> Activity: Please find every line of the listing below where "request" occurs and copy it.

> Record extracts:
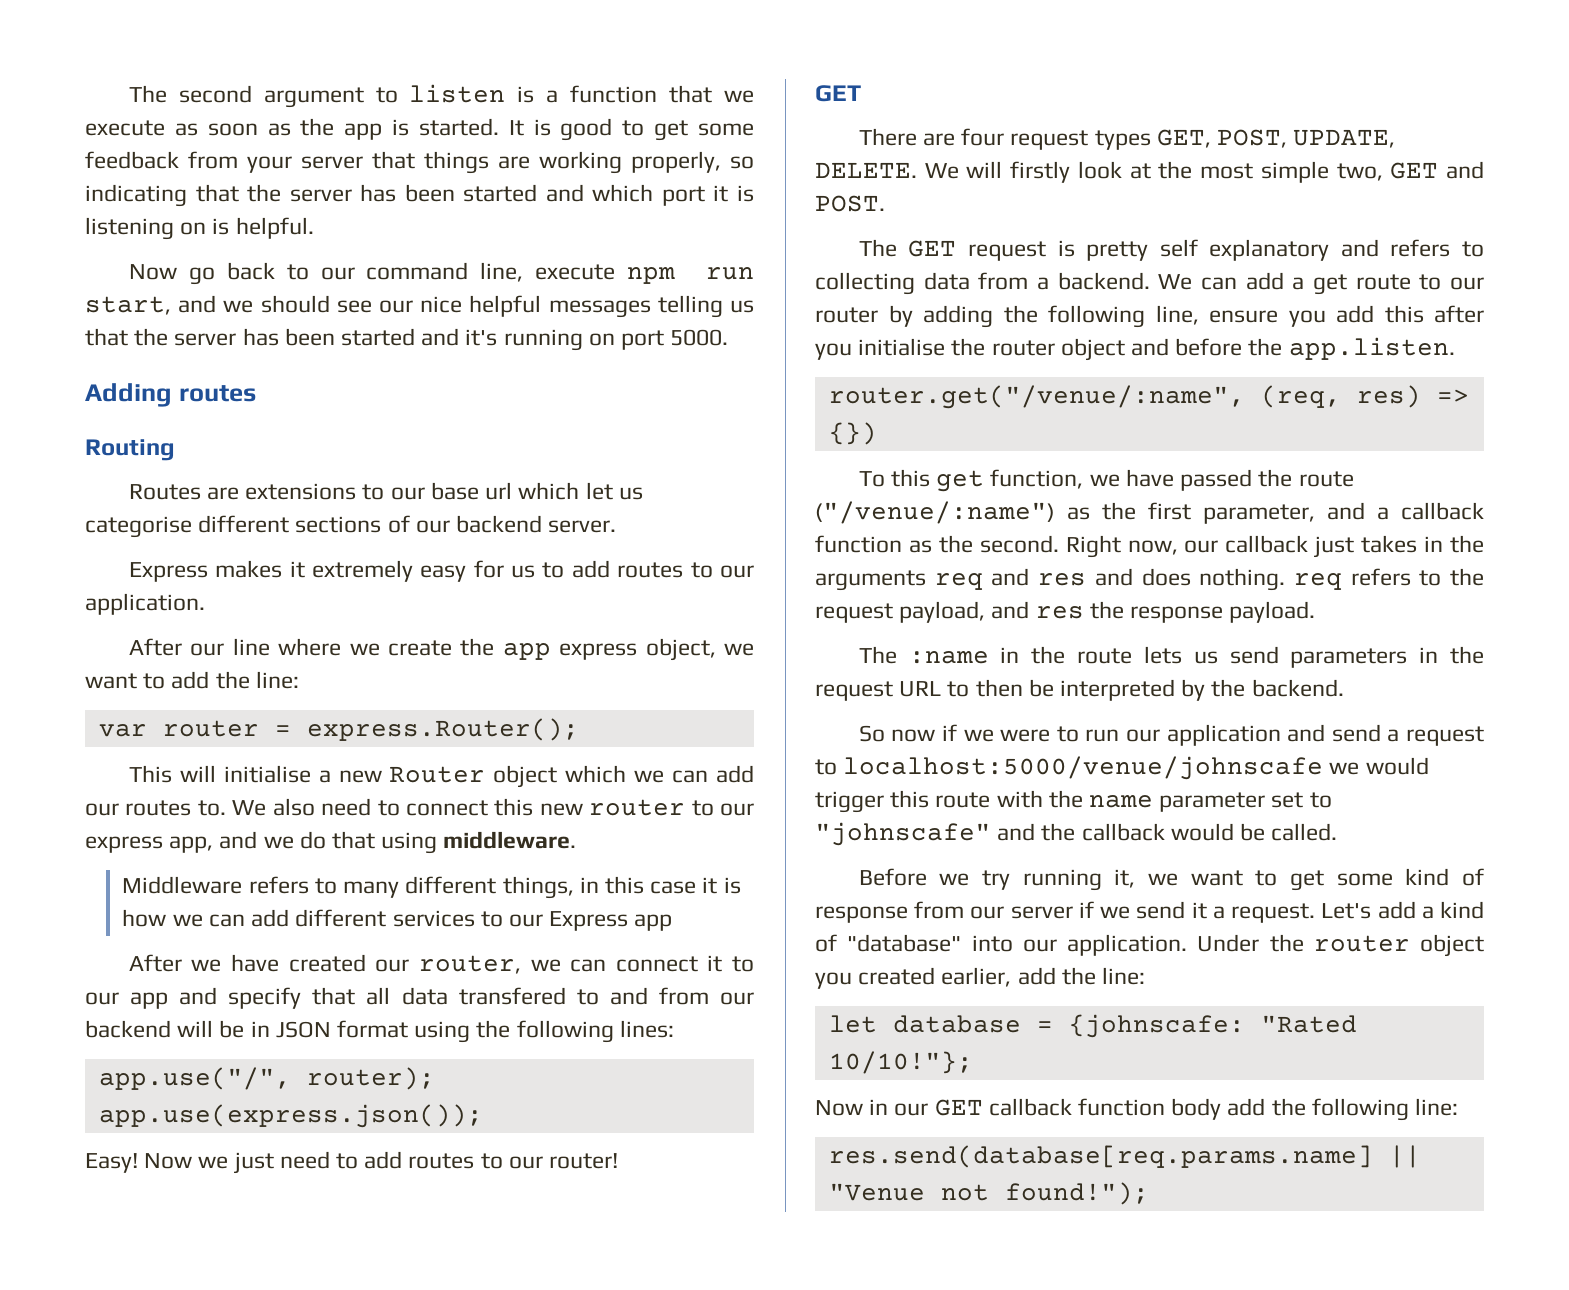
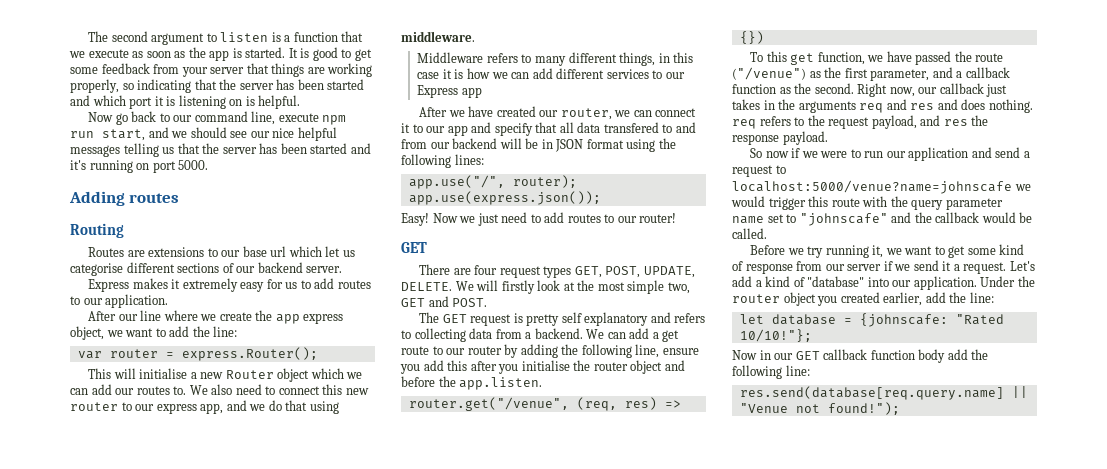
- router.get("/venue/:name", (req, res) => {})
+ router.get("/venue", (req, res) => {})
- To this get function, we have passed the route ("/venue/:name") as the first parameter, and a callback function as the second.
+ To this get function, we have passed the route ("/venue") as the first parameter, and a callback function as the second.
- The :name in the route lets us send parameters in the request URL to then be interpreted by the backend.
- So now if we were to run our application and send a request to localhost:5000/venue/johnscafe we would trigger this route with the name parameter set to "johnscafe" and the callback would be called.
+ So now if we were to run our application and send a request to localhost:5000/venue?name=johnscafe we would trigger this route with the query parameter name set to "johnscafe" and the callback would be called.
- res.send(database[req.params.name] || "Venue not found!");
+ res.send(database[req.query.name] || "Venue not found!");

...

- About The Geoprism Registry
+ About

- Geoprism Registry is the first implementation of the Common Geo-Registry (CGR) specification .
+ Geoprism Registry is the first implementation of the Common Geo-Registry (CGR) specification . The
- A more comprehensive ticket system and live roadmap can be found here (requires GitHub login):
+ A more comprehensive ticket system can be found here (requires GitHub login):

> Solution for this task:
- The :name in the route lets us send parameters in the request URL to then be interpreted by the backend.
- So now if we were to run our application and send a request to localhost:5000/venue/johnscafe we would trigger this route with the name parameter set to "johnscafe" and the callback would be called.
+ So now if we were to run our application and send a request to localhost:5000/venue?name=johnscafe we would trigger this route with the query parameter name set to "johnscafe" and the callback would be called.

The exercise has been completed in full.